• [TASK PROMPT]:
Go through the records below line by line and report how many lines include "subtotal", giving the number only.
■ ■ ■ ■ ■
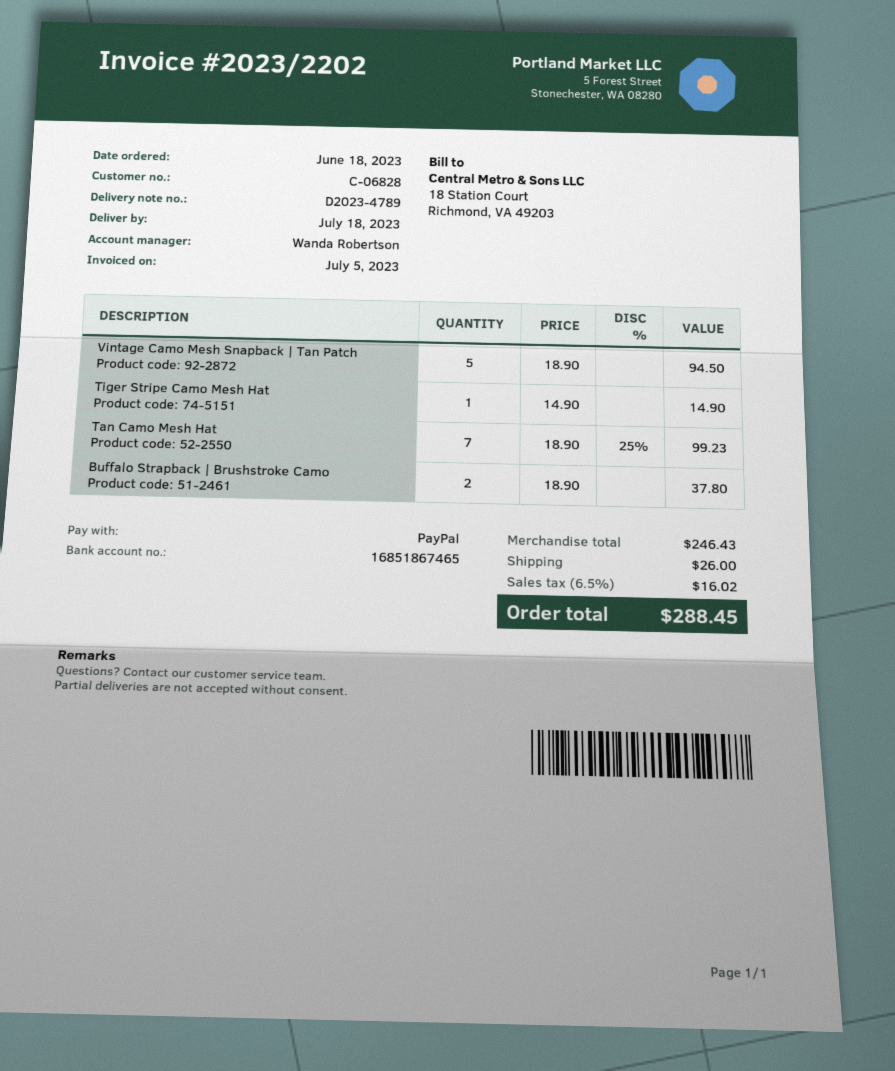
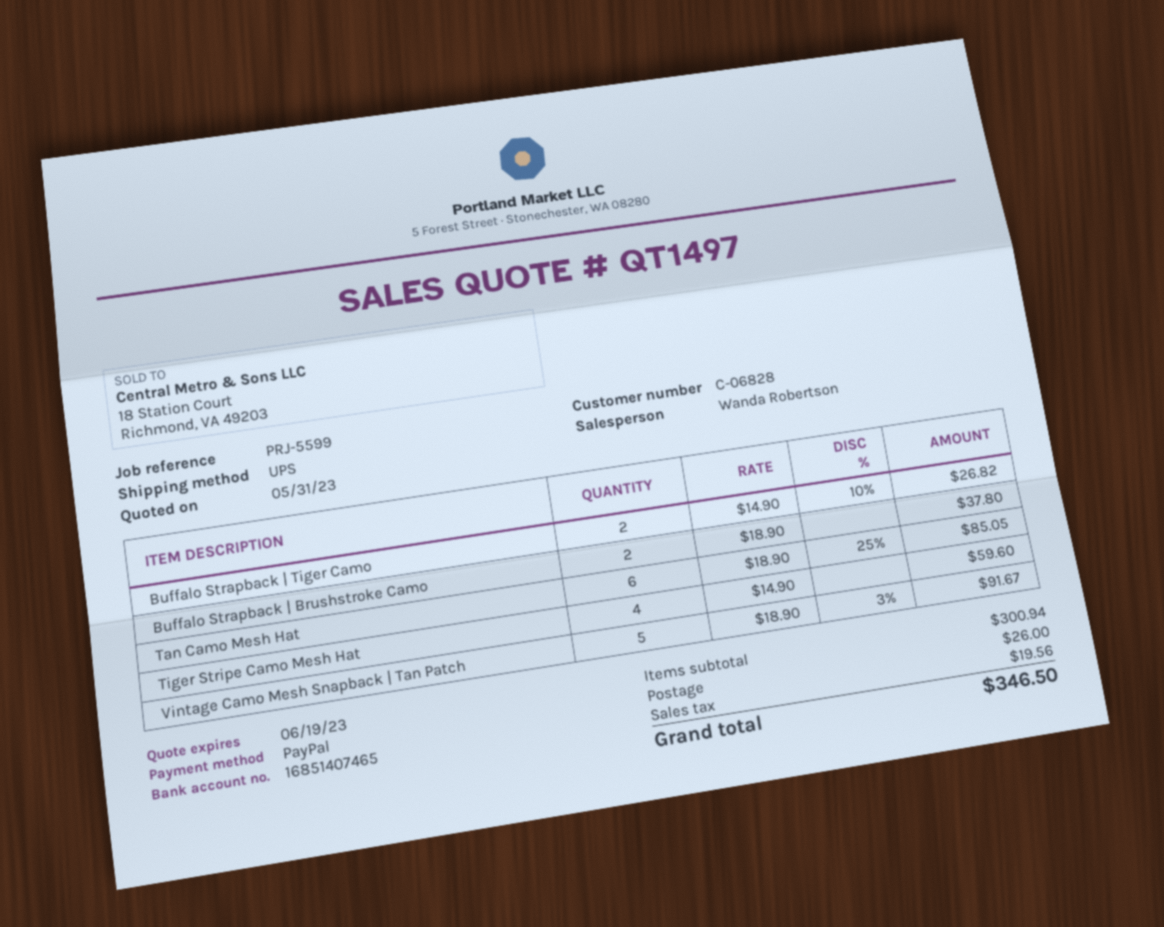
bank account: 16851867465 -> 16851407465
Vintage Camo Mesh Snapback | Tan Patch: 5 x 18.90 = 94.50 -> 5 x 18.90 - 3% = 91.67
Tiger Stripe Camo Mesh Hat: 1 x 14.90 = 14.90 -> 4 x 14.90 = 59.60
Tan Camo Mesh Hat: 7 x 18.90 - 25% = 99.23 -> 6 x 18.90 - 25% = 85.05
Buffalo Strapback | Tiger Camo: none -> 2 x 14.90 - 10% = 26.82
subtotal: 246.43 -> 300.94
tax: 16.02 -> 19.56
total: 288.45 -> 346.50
■ ■ ■ ■ ■
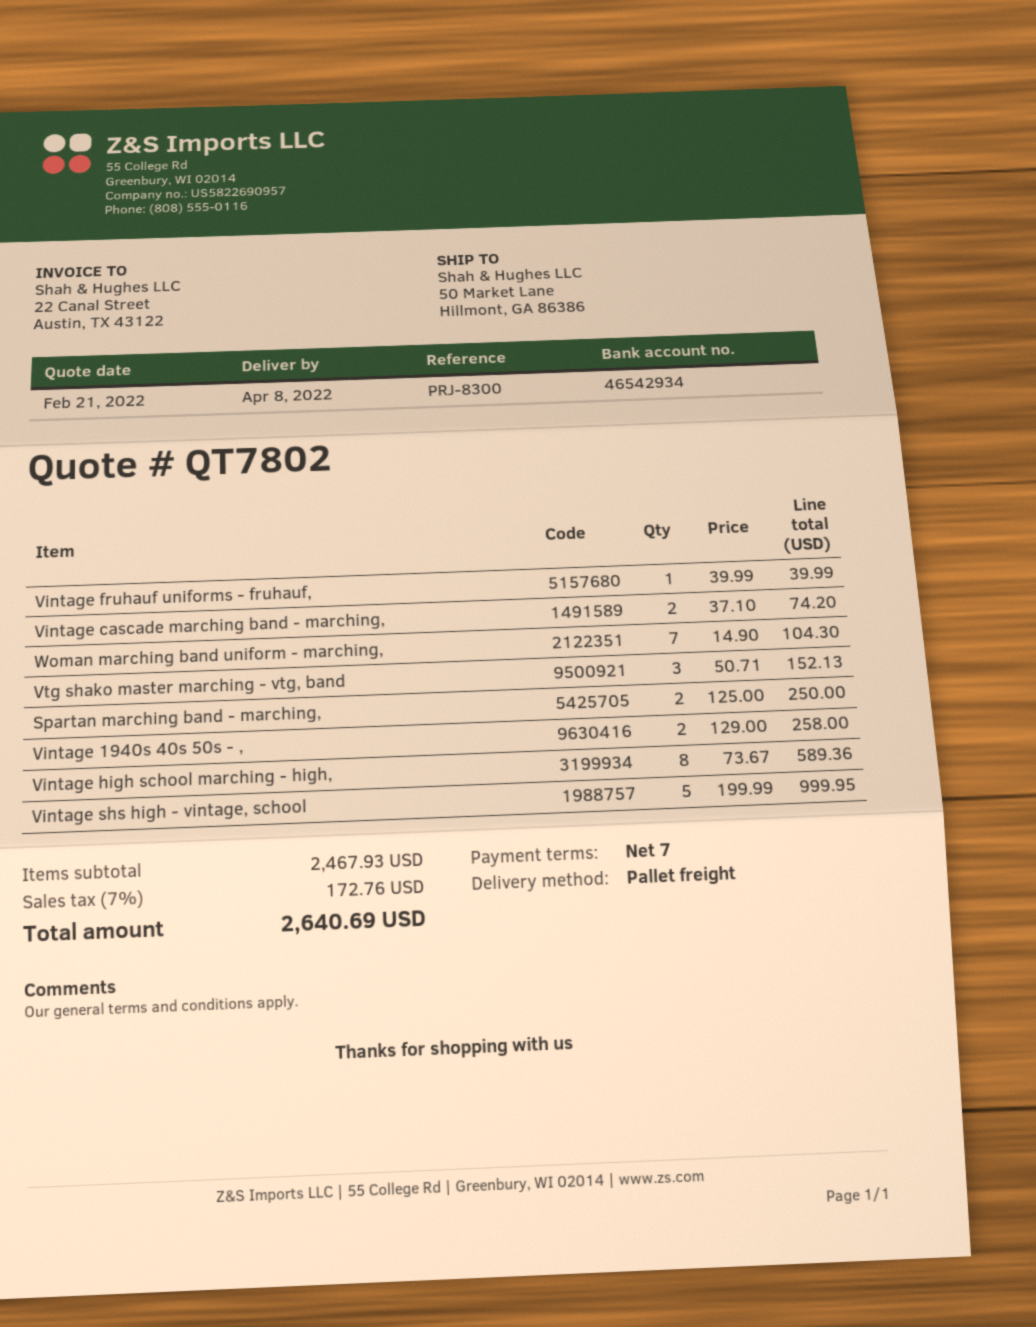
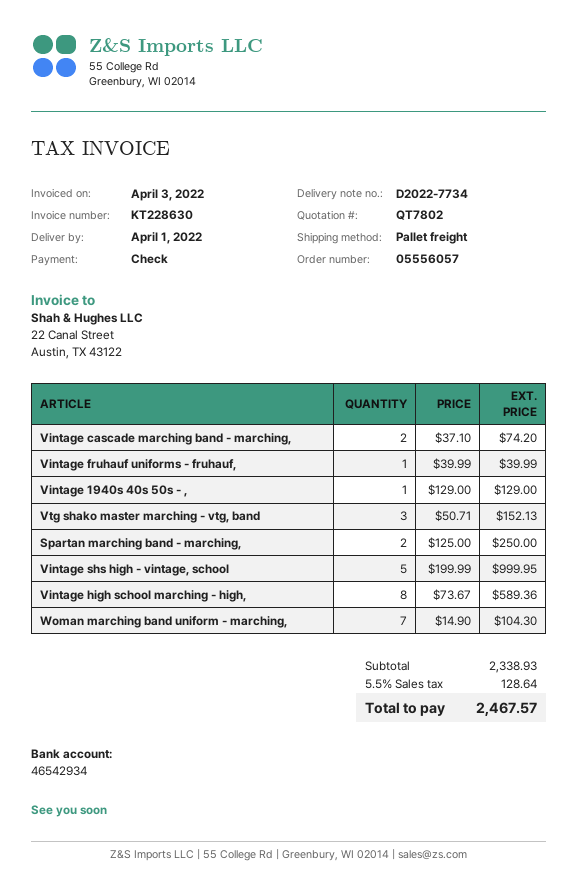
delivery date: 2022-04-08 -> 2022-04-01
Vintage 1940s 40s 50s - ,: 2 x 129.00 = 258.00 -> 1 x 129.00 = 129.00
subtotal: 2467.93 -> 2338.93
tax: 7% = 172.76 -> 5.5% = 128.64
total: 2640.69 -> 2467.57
■ ■ ■ ■ ■
• [RESPONSE TO THE EXERCISE]:
2